Much emphasis recently in Canada and the United States has focused on indigenous people groups. In Ottawa, Canada, the nation’s parliament has declared past actions towards Canada’s original peoples a genocide. Consistent efforts are being made to bring about reconciliation. Pope Francis undertook a trip across Canada a year ago. He concerted efforts to bridge the gap between Canada’s aboriginal peoples and the Vatican. Justice and reconciliation are now significant societal issues.
In Brazil, indigenous people flourished before the arrival of the Portuguese. FUNAI, the governmental protection agency for Amerindian interests and their cultures, estimates the presence of more than 2,000 aboriginal tribes and nations. This preceded European contact, and an estimated two to three million subsisted on hunting, fishing, gathering, and migrant agriculture. In the next 500 years, most tribes suffered extinction, so today, only about 200 tribal groups come under the control of FUNAI. About 50 groups are still listed as having had no contact with contemporary civilization.
One of the larger groups is the Kayapo. This indigenous group occupies a vast area of the Amazonian Forest in the Brazilian states of Pará and Mato Grosso. This enormous area includes two priceless treasures: gold and the promise of electricity from hydroelectric dams.
Starting about 1985 and until 1990, the arrival of prospectors looking for gold was a trickle. However, word spread quickly, and soon gold prospectors were involved in increasingly violent conflicts over land use. Similarly, controversy broke out when it became evident that 20,000 indigenous people would be negatively impacted after the Xingu River’s newly constructed Belo Monte Dam. The world’s fifth-largest hydroelectric facility began producing energy in 2019.

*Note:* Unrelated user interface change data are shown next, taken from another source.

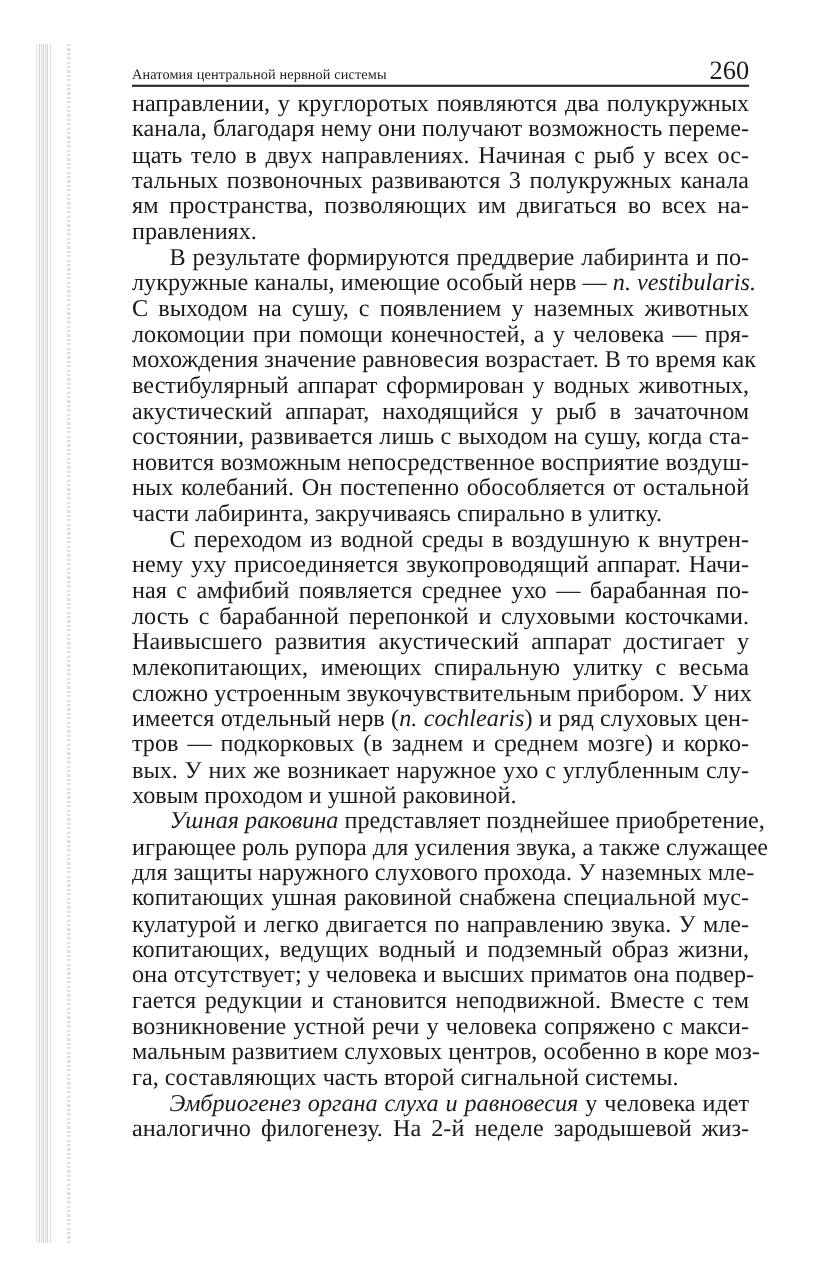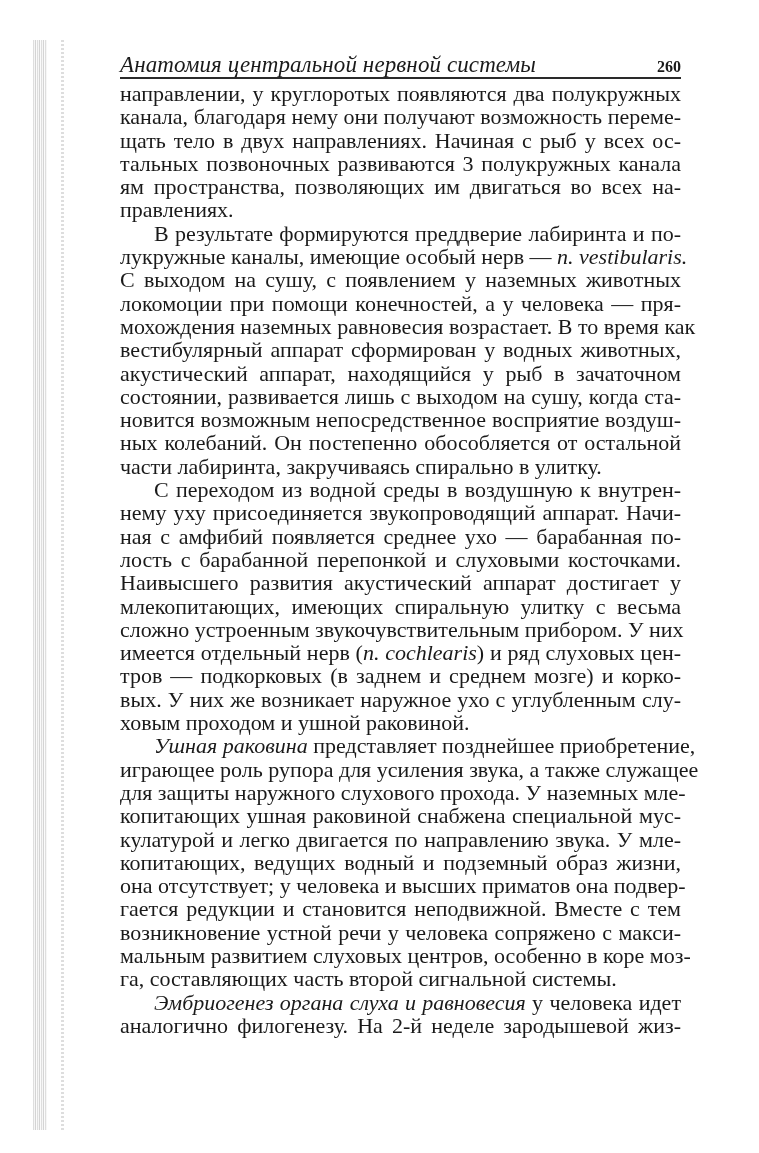--- a/index.html
+++ b/index.html
@@ -2,22 +2,22 @@
 <html><head>
 <meta charset="utf-8">
 <style>
   html, body { margin: 0; padding: 0; background: #ffffff; }
   body { width: 759px; height: 1153px; position: relative; overflow: hidden; font-family: "Liberation Serif", "DejaVu Serif", serif; color: #1a1a1a; }
   .gutter { position: absolute; top: 40px; height: 1090px; }
   .g1 { left: 33px; width: 14px; background: repeating-linear-gradient(90deg, #d6d6d6 0 1px, #f4f4f4 1px 2px, #c9c9c9 2px 3px, #fafafa 3px 4px); opacity: .8; }
   .g2 { left: 61px; width: 3px; background: repeating-linear-gradient(180deg, #cfcfcf 0 2px, #ffffff 2px 4px); opacity: .7; }
   .page { position: absolute; left: 120px; top: 52px; width: 561px; }
   .header { display: flex; justify-content: space-between; align-items: baseline; height: 24px; }
-  .running-title { font-style: italic; font-size: 23px; letter-spacing: .1px; }
-  .page-number { font-weight: bold; font-size: 16px; }
+  .running-title { font-size: 13px; letter-spacing: .1px; }
+  .page-number { font-weight: normal; font-size: 24px; }
   .rule { height: 2px; background: #2a2a2a; margin-top: 1px; margin-bottom: 3px; }
   .text { font-size: 22px; line-height: 23.3px; text-align: justify; }
   .para { margin: 0; }
   .para.indent { text-indent: 34px; }
   .line { display: block; text-align: justify; text-align-last: justify; white-space: nowrap; }
   .line.last { text-align-last: left; }
   .it { font-style: italic; }
 </style>
 </head>
 <body>
@@ -38,21 +38,21 @@
         <span class="line"><span>щать тело в двух направлениях. Начиная с рыб у всех ос-</span></span>
         <span class="line"><span>тальных позвоночных развиваются 3 полукружных канала</span></span>
         <span class="line"><span>ям пространства, позволяющих им двигаться во всех на-</span></span>
         <span class="line last"><span>правлениях.</span></span>
       </div>
       <div class="para indent" style="text-indent: 0px;">
         <span class="line" style="padding-left: 34px;"><span>В результате формируются преддверие лабиринта и по-</span></span>
         <span class="line"><span>лукружные каналы, имеющие особый нерв — </span><span class="it">n. vestibularis.</span></span>
         <span class="line"><span>С выходом на сушу, с появлением у наземных животных</span></span>
         <span class="line"><span>локомоции при помощи конечностей, а у человека — пря-</span></span>
-        <span class="line"><span>мохождения наземных равновесия возрастает. В то время как</span></span>
+        <span class="line"><span>мохождения значение равновесия возрастает. В то время как</span></span>
         <span class="line"><span>вестибулярный аппарат сформирован у водных животных,</span></span>
         <span class="line"><span>акустический аппарат, находящийся у рыб в зачаточном</span></span>
         <span class="line"><span>состоянии, развивается лишь с выходом на сушу, когда ста-</span></span>
         <span class="line"><span>новится возможным непосредственное восприятие воздуш-</span></span>
         <span class="line"><span>ных колебаний. Он постепенно обособляется от остальной</span></span>
         <span class="line last"><span>части лабиринта, закручиваясь спирально в улитку.</span></span>
       </div>
       <div class="para indent" style="text-indent: 0px;">
         <span class="line" style="padding-left: 34px;"><span>С переходом из водной среды в воздушную к внутрен-</span></span>
         <span class="line"><span>нему уху присоединяется звукопроводящий аппарат. Начи-</span></span>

With gold mining polluting the river systems, the negative impacts began to be widely felt. Kayapo men started drinking alcohol, and socially spread diseases continued infecting indigenous people living far away from hospitals and clinics. Deforestation erodes their sense of well-being and identity. Dione, whom you have met on these pages before, reaches out to many people, especially the women. Many of them love the Scriptures now.
The Kayapo traditionally depend upon the forest for their food and medicines. A Kayapo man, trained by his elders, knows 250 different food plants in the woods and which plants not to eat because they are poisonous. The women have names for 650 other medicinal plants they can locate within walking distance of their village.
Furthermore, they know how to save the land from over-farming. Using the slash-and-burn methods, they clear new farmland, rotating crops such as sweet potatoes for four to five years, yams and taro for five to six years, and manioc for four to six years. Older fields become a treasure store; a concentration of medicinal plants accumulates there.
FUNAI says their total population in 2018 was 8,638 individuals. LAM considers it important to focus on groups such as the Kayapo; they are as important as other groups of people, even if we know little about them. https://en.wikipedia.org/wiki/Kayapo#
In their language, a few understand Revelation 7:10-17. They have come out of the great tribulation, washing their robes and making them white in the blood of the Lamb. They cried loudly: ‘Salvation belongs to our God who sits on the throne and to the Lamb.’ They are before the throne of God and serve him day and night in his temple, and he who sits on the throne will spread his tent over them. Never again will they hunger; never again will they thirst. The sun will not beat upon them nor any scorching heat. For the Lamb at the center of the throne will be their shepherd; he will lead them to springs of living water. And God will wipe away every tear from their eyes.”
When a Kayapo man or woman hears about casting down their crowns, these images come to their mind. Now, aren’t you glad you know what some crowns in heaven will look like!?